» Instructions for the task
Write out, exactly and in full, the records given below, but not their pictures.

» Source information
○ ○ ○ ○ ○
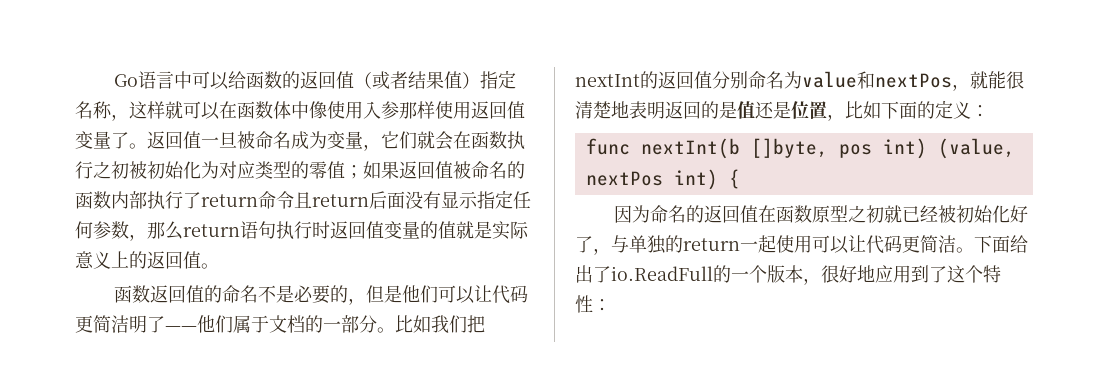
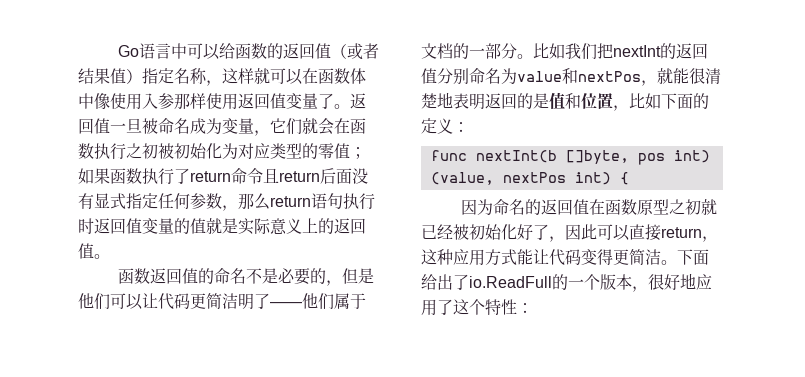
[399,161,525,179] [75,191,147,209] 返回值被命名的函数内部 -> [110,168,142,184] 函数
[459,191,478,209] 示 -> [110,193,126,209] 式
[755,101,791,119] 还是 -> [565,93,581,109] 和
[611,235,902,254] 与单独的return一起使用可以让代码 -> [565,224,718,242] [421,249,613,266] 因此可以直接return，这种应用方式能让代码变得
[911,265,929,283] 到 -> (437, 307) none

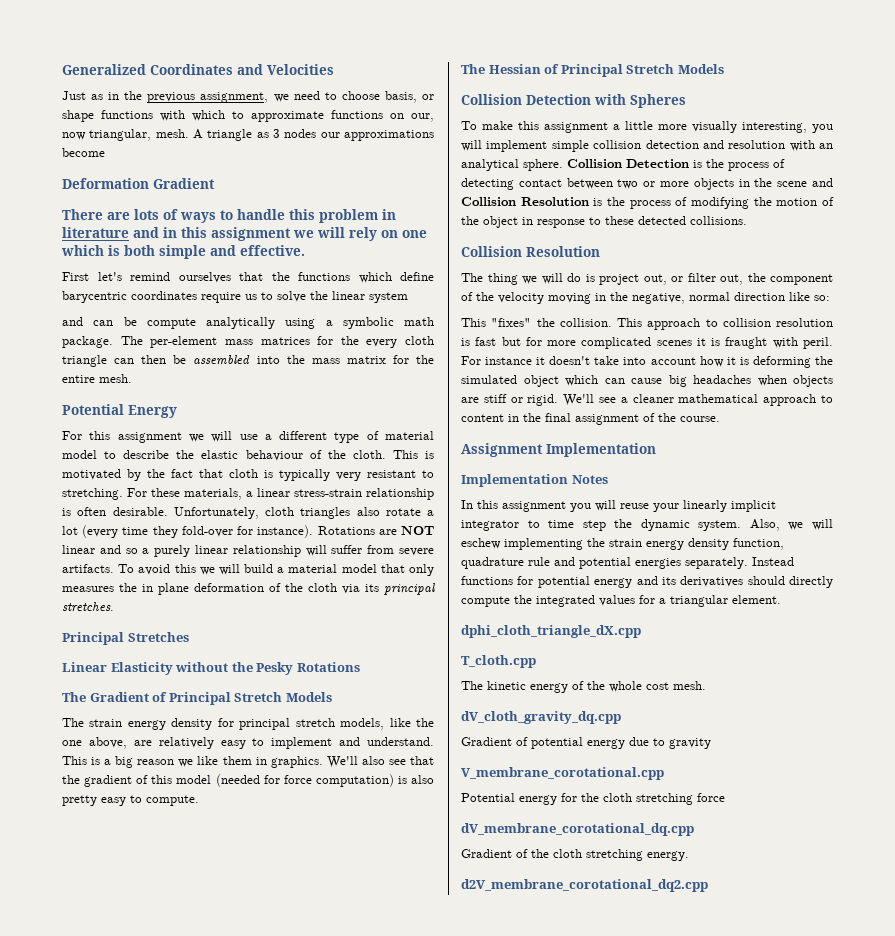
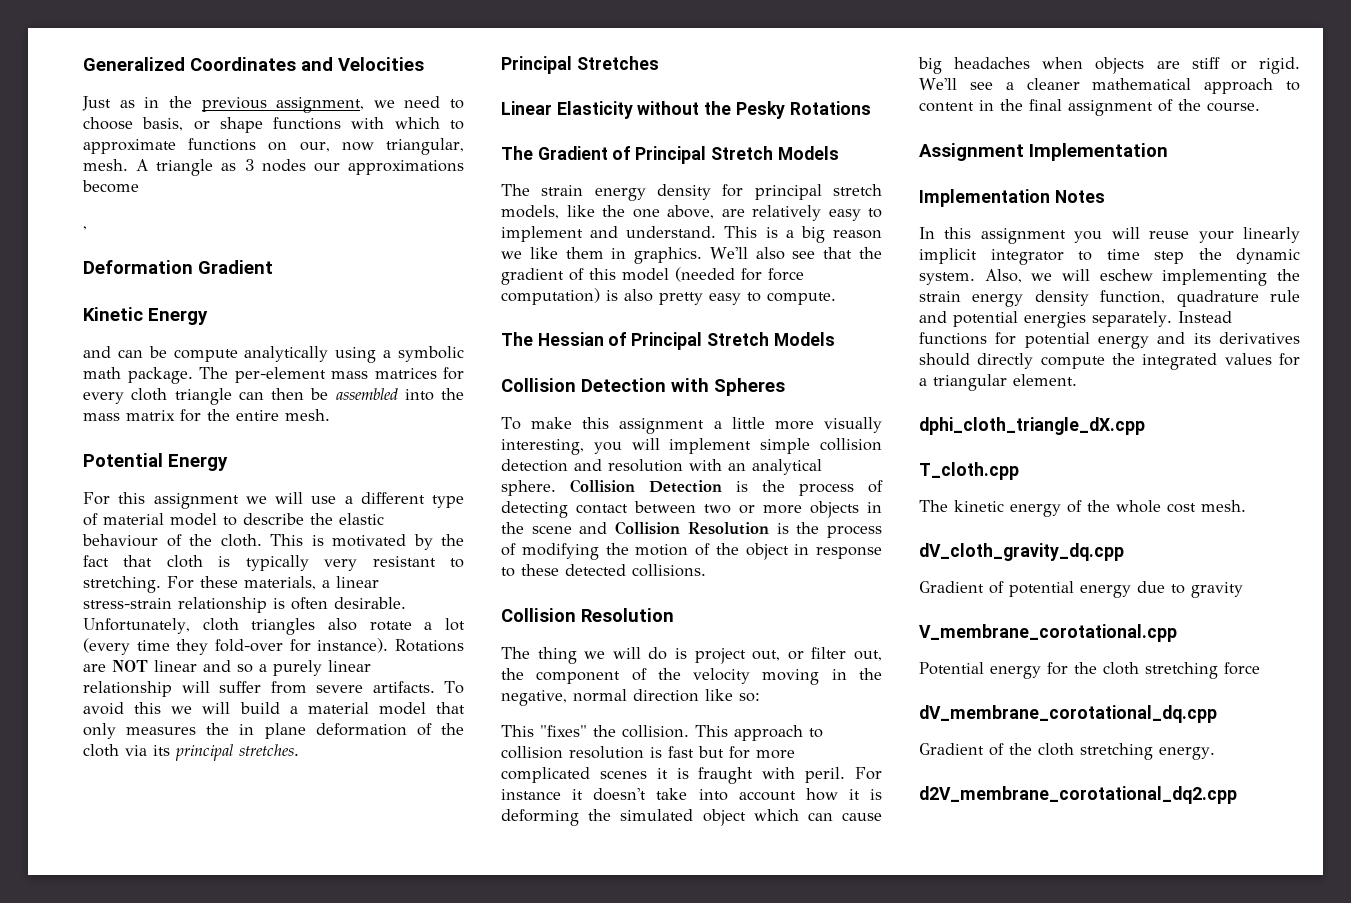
(105, 152) none -> [83,226,87,230] // ,
[62,209,396,223] [62,227,427,241] [61,245,305,259] [62,272,434,283] [62,291,408,303] There are lots of ways to handle this problem in literature and in this assignment we will rely on one which is both simple and effective. // First let's remind ourselves that the functions which define barycentric coordinates require us to solve the linear system -> [83,307,208,325] Kinetic Energy
[340,336,359,345] the -> (464, 373) none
○ ○ ○ ○ ○
» Solution
[399,161,525,179] [75,191,147,209] 返回值被命名的函数内部 -> [110,168,142,184] 函数
[459,191,478,209] 示 -> [110,193,126,209] 式
[755,101,791,119] 还是 -> [565,93,581,109] 和
[611,235,902,254] 与单独的return一起使用可以让代码 -> [565,224,718,242] [421,249,613,266] 因此可以直接return，这种应用方式能让代码变得
[911,265,929,283] 到 -> (437, 307) none

(105, 152) none -> [83,226,87,230] // ,
[62,209,396,223] [62,227,427,241] [61,245,305,259] [62,272,434,283] [62,291,408,303] There are lots of ways to handle this problem in literature and in this assignment we will rely on one which is both simple and effective. // First let's remind ourselves that the functions which define barycentric coordinates require us to solve the linear system -> [83,307,208,325] Kinetic Energy
[340,336,359,345] the -> (464, 373) none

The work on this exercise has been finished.